The picture at the top of this lab sets a low minimum bar. If your predictions look worse than these, keep working. If yours look about the same or better you’ve passed the minimum bar for this assignment.

Possible Extensions:

(See grading guidelines below. All of these are optional, but earning a higher grade is tied to completing some of them.)

For most of these I figure you’ll run some searches, find a good example, and adapt it to your problem.

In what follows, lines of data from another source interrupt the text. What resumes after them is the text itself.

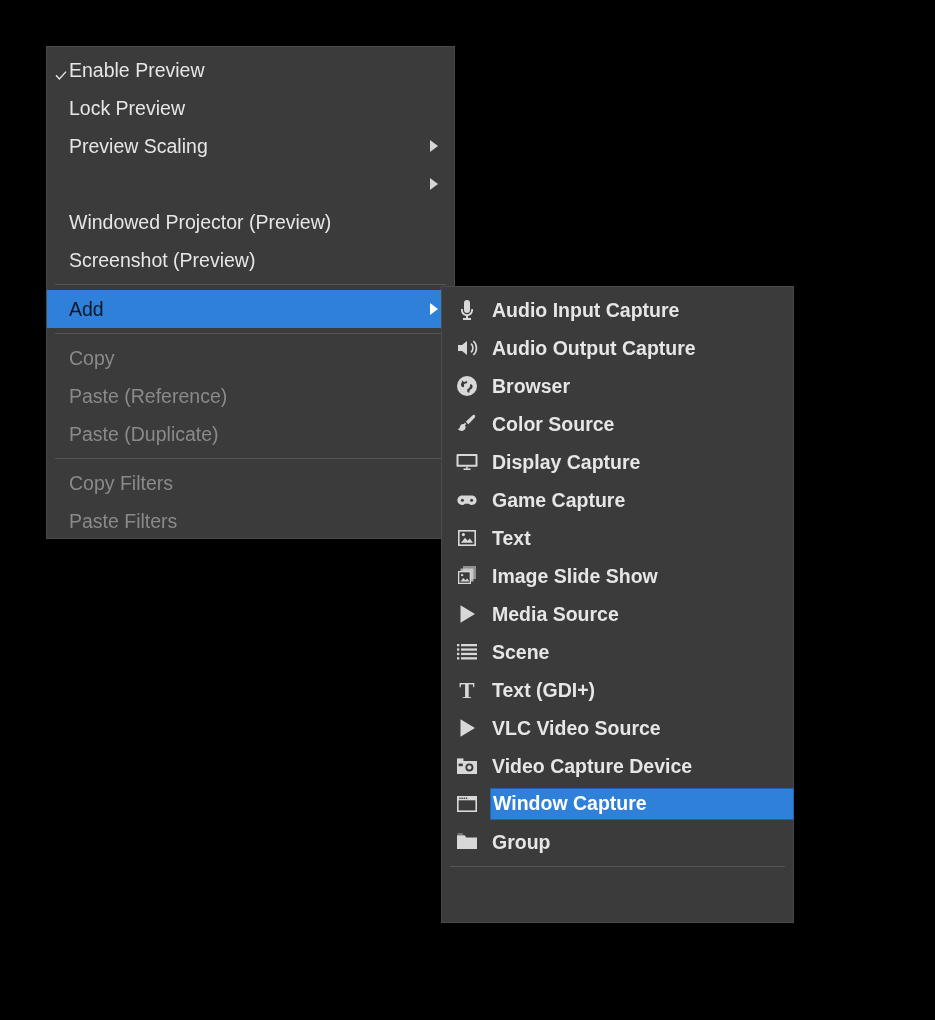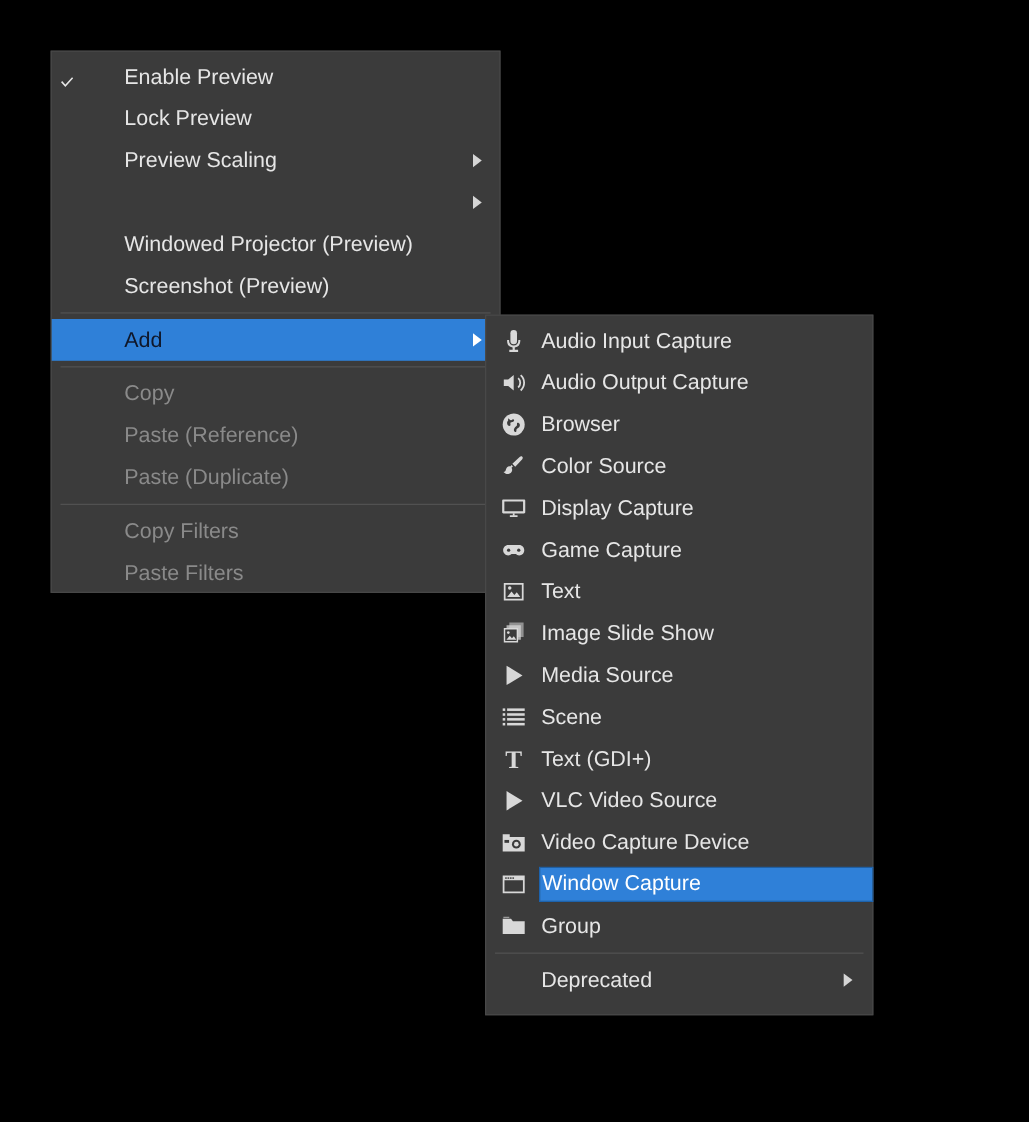--- a/index.html
+++ b/index.html
@@ -70,7 +70,7 @@
     height: 12px;
     display: block;
   }
-  .label { display: block; margin-left: 44px; }
+  .label { display: block; }
 
   .submenu-arrow {
     position: absolute;

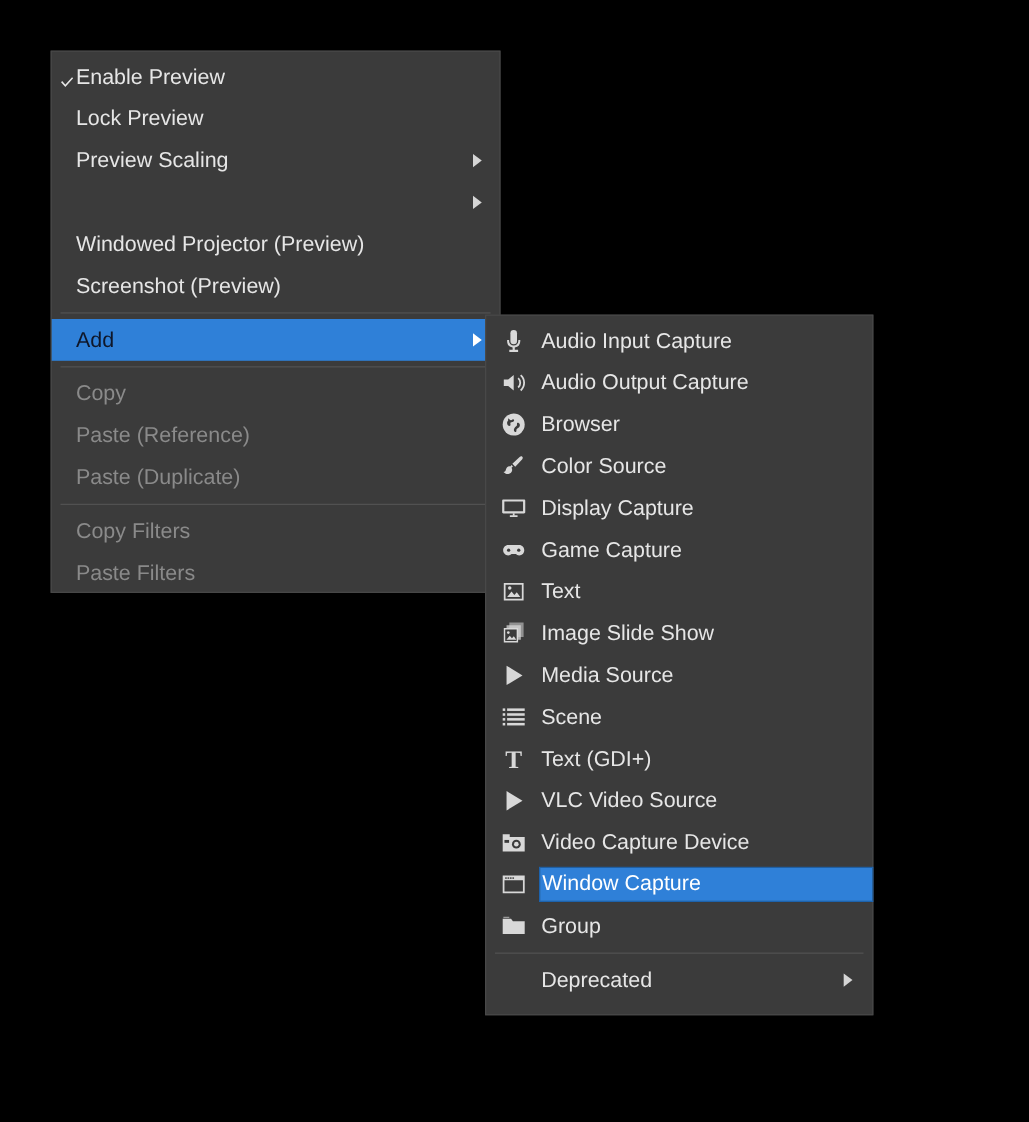--- a/index.html
+++ b/index.html
@@ -110,6 +110,7 @@
   .src-label {
     display: block;
     padding-right: 10px;
+    font-weight: bold;
   }
   #add-submenu .menu-row.highlight .src-label {
     background: #2f80d8;

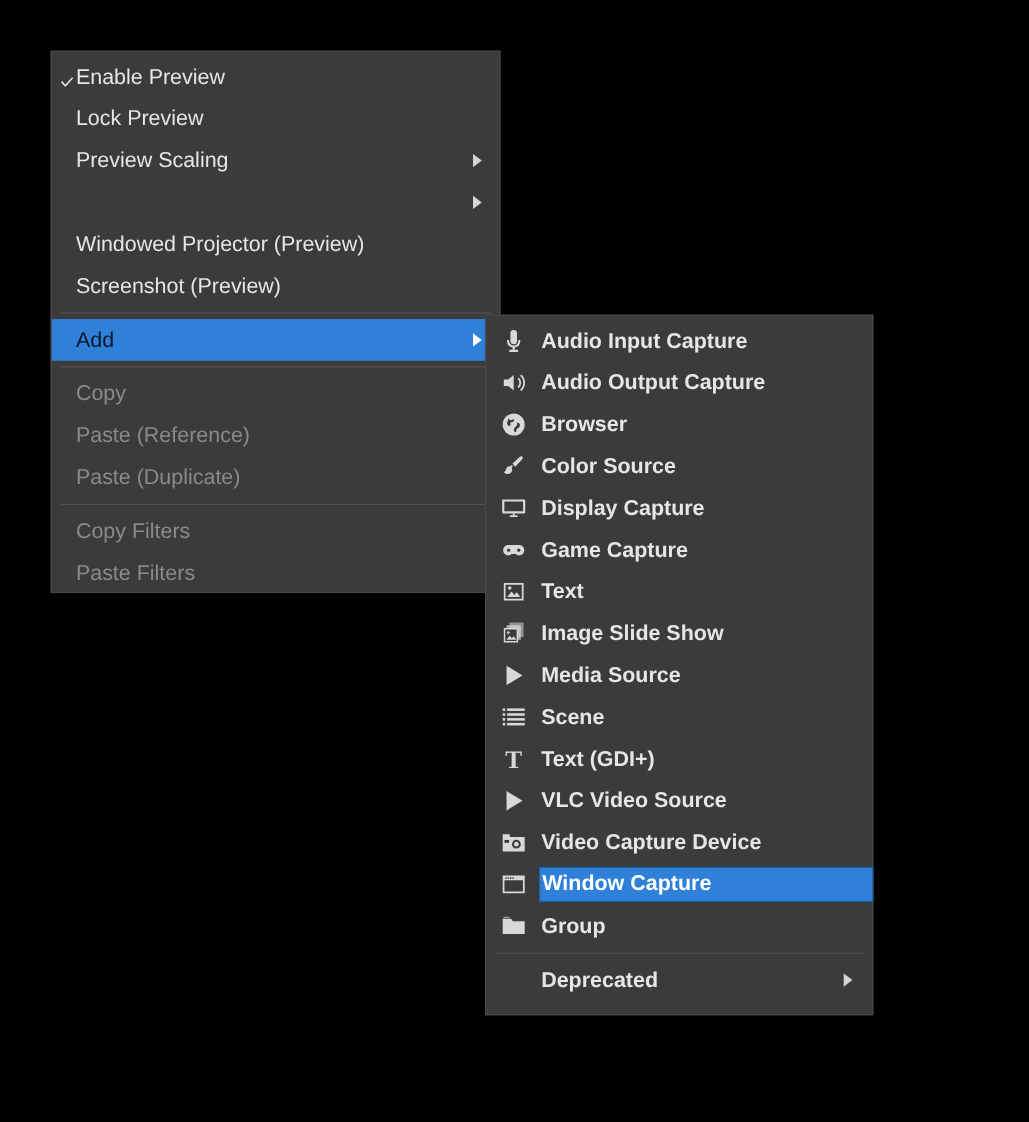--- a/index.html
+++ b/index.html
@@ -334,10 +334,6 @@
       <span class="src-label">Group</span>
     </div>
     <div class="menu-sep"></div>
-    <div class="menu-row nested">
-      <span class="src-label">Deprecated</span>
-      <span class="submenu-arrow"></span>
-    </div>
   </div>
 
 </body></html>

Write code to run inference on your own images. You’ll need to resize them to the input size of your model through some combination of scaling and cropping. (Do this in code, not through Photoshop or the like.) Go take some indoor pictures around campus and show us how your model performs.
Implement simple data augmentations, such as using random crops of the input image instead of resizing, or adding mirror-image versions of real data to the training pipeline.
Dig deeper into your model’s performance. Track down a set of images that it did particularly badly on. Can you characterize the types of scenes that your model struggled with?
Make a change to the model, the loss, or the training process that significantly improves performance. Talk to me if you’re looking for ideas on where to start.
Research “skip connections” between the encoder and decoder. They are commonly used in depth prediction networks. Edit your model definition to use them. A modern architecture that uses skip connections is called the U-Net.
Change your model architecture to use an off-the-shelf pretrained network as your encoder. (I suggest ResNet18.) Modify the rest of the pipeline to work with this change. Do you get better performance?

Submission and Grading

Check-in

The first thing due is your check-in artifact. You’ll need to upload sample output from your network to Gradescope. (I’m looking for an image similar the one at the top of this document, but generated by your code.) To meet this milestone your code must be able to load data, do some minimal amount of training, and generate output that is better than random noise. (The quality bar is very low for the check-in.)

Code submission

Commit. Turn in your code by committing to your github repo, and then posting your repo to Gradescope.
Artifact. Commit some sample output, such as the .png files that are saved by the “inference” cell at the end of the starting code notebook. I want to be able to see your results without retraining your network. (Note: by default, the starting code shows model results on test set images. Don’t change that! Don’t submit results on train set images, because that’s doing bad science.)
README. Tell me which extensions you did (if any) in a short text file in your GitHub repo.
Weights. (optional) If you’re feeling particularly code-savvy, you’re welcome to commit a copy of your model weights, so that I can run your model too. I won’t require this from everyone.

Grading

Successfully completing all of the core tasks (Task 1, Task 2, Task 3) well will earn a C on this assignment. To earn a B, also complete two extension tasks of your choice. To get an A, complete three extensions and produce output that is a clear improvement on the sample output at the top of this page.

Per the syllabus, grading will be on the basis of correctness, clarity, and efficiency.